1. Field of the Invention
The present invention relates to a multiple-input single-output circuit and a display device, and more particularly to a circuit in which one output voltage is determined based on voltages input from a plurality of input terminals and a display device using the circuit.
2. Background Art
Display devices have been widely used as information communication terminals such as computers or the displaying devices of television receivers. In liquid crystal display devices represented by the display devices, the alignment of liquid crystal molecules sealed between two substrates is changed to change the degree of light transmission, whereby an image to be displayed is controlled. In a driver circuit that drives the display device, a decoder circuit for outputting a voltage corresponding to a gray-scale value for each pixel is mounted. The decoder circuit has been increasing in scale along with an increase in gray-scale level in recent years, which increases an area of the decoder circuit occupying a chip. Therefore, the decoder circuit is required to be miniaturized.
JP-A-2001-34234 discloses a technique of reducing the number of wires for gray-scale and the scale of a decoder by using a two-input amplifier that outputs, when two input voltages are the same, the input voltage and outputs, when they are different from each other, an intermediate voltage between the two voltages.
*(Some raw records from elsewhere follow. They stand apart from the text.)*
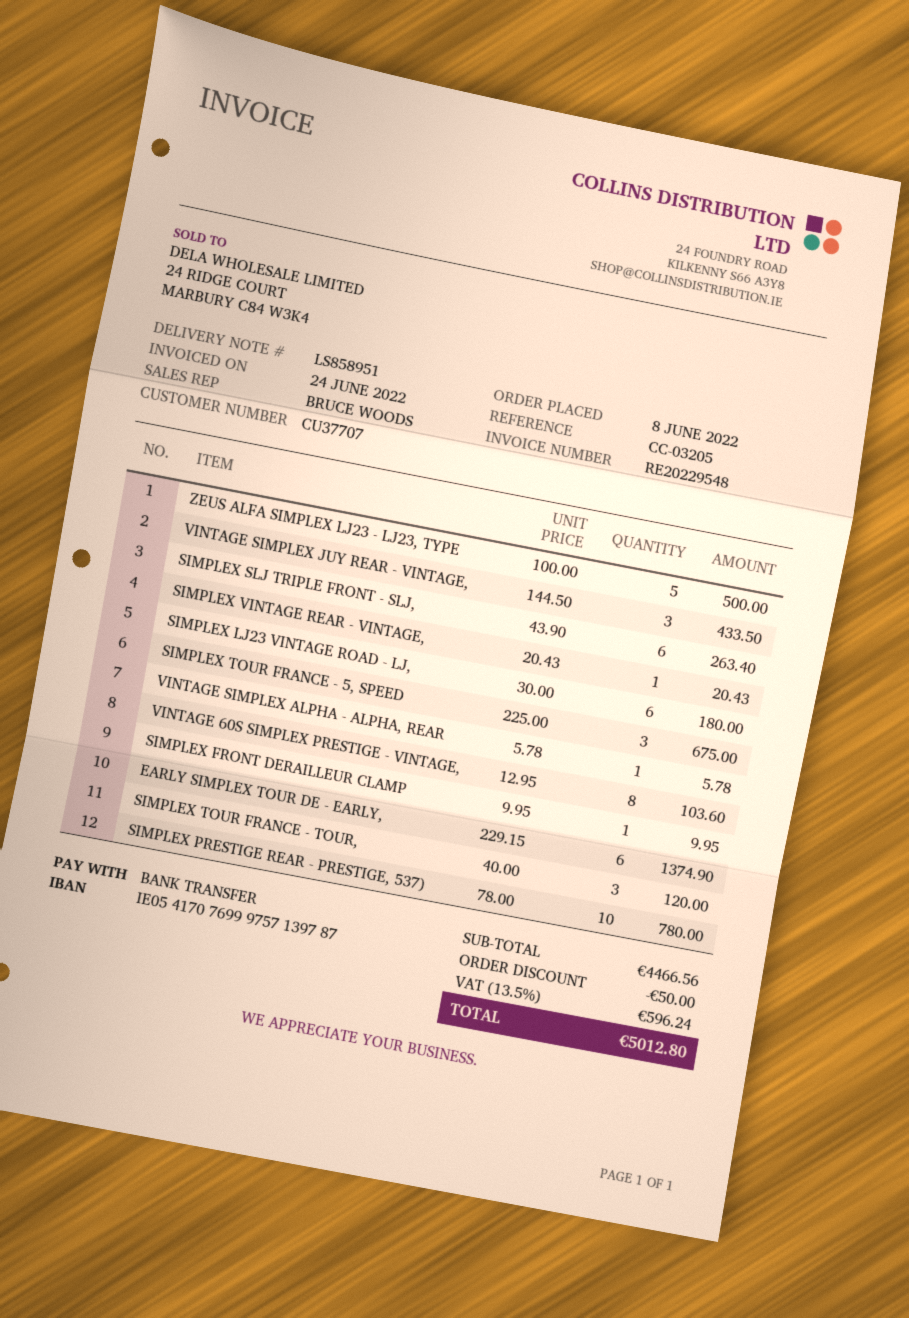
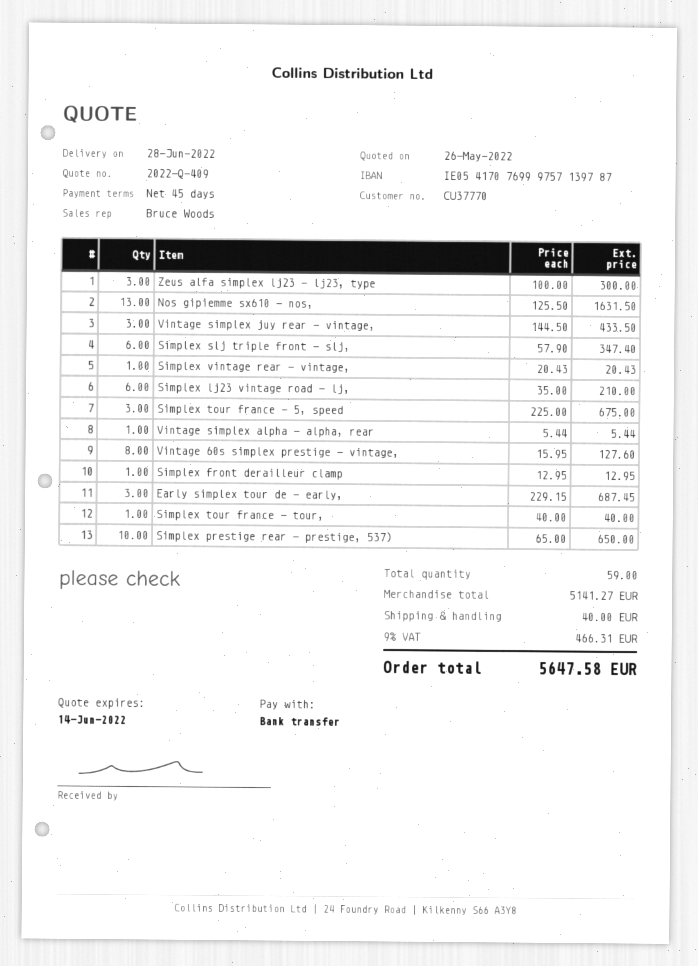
customer number: CU37707 -> CU37770
ZEUS ALFA SIMPLEX LJ23 - LJ23, TYPE: 5 x 100.00 = 500.00 -> 3 x 100.00 = 300.00
SIMPLEX SLJ TRIPLE FRONT - SLJ,: 6 x 43.90 = 263.40 -> 6 x 57.90 = 347.40
SIMPLEX LJ23 VINTAGE ROAD - LJ,: 6 x 30.00 = 180.00 -> 6 x 35.00 = 210.00
VINTAGE SIMPLEX ALPHA - ALPHA, REAR: 1 x 5.78 = 5.78 -> 1 x 5.44 = 5.44
VINTAGE 60S SIMPLEX PRESTIGE - VINTAGE,: 8 x 12.95 = 103.60 -> 8 x 15.95 = 127.60
SIMPLEX FRONT DERAILLEUR CLAMP: 1 x 9.95 = 9.95 -> 1 x 12.95 = 12.95
EARLY SIMPLEX TOUR DE - EARLY,: 6 x 229.15 = 1374.90 -> 3 x 229.15 = 687.45
SIMPLEX TOUR FRANCE - TOUR,: 3 x 40.00 = 120.00 -> 1 x 40.00 = 40.00
SIMPLEX PRESTIGE REAR - PRESTIGE, 537): 10 x 78.00 = 780.00 -> 10 x 65.00 = 650.00
Nos gipiemme sx610 - nos,: none -> 13 x 125.50 = 1631.50
subtotal: 4466.56 -> 5141.27
discount: 50.00 -> none
shipping: none -> 40.00
tax: 13.5% = 596.24 -> 9% = 466.31
total: 5012.80 -> 5647.58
In the technique, however, it is pointed out that when the difference between the two different, input voltages is large, a voltage to be output is shifted to the high-voltage side. For eliminating the shift to the high-voltage side, JP-A-2006-310958 and JP-A-2005-130332 propose a technique of outputting an intermediate voltage by using two constant current sources and a current mirror circuit.
However, for configuring a circuit having two constant current sources with the same current, a half of the current has to flow into each of the constant current sources. Therefore, it is necessary to make a gate width narrower or a gate length longer. Making the gate length longer leads to an increase in the area of the circuit occupying a chip. On the other hand, making the gate width narrower leads to the difficulty in the process, which might cause deterioration in yield.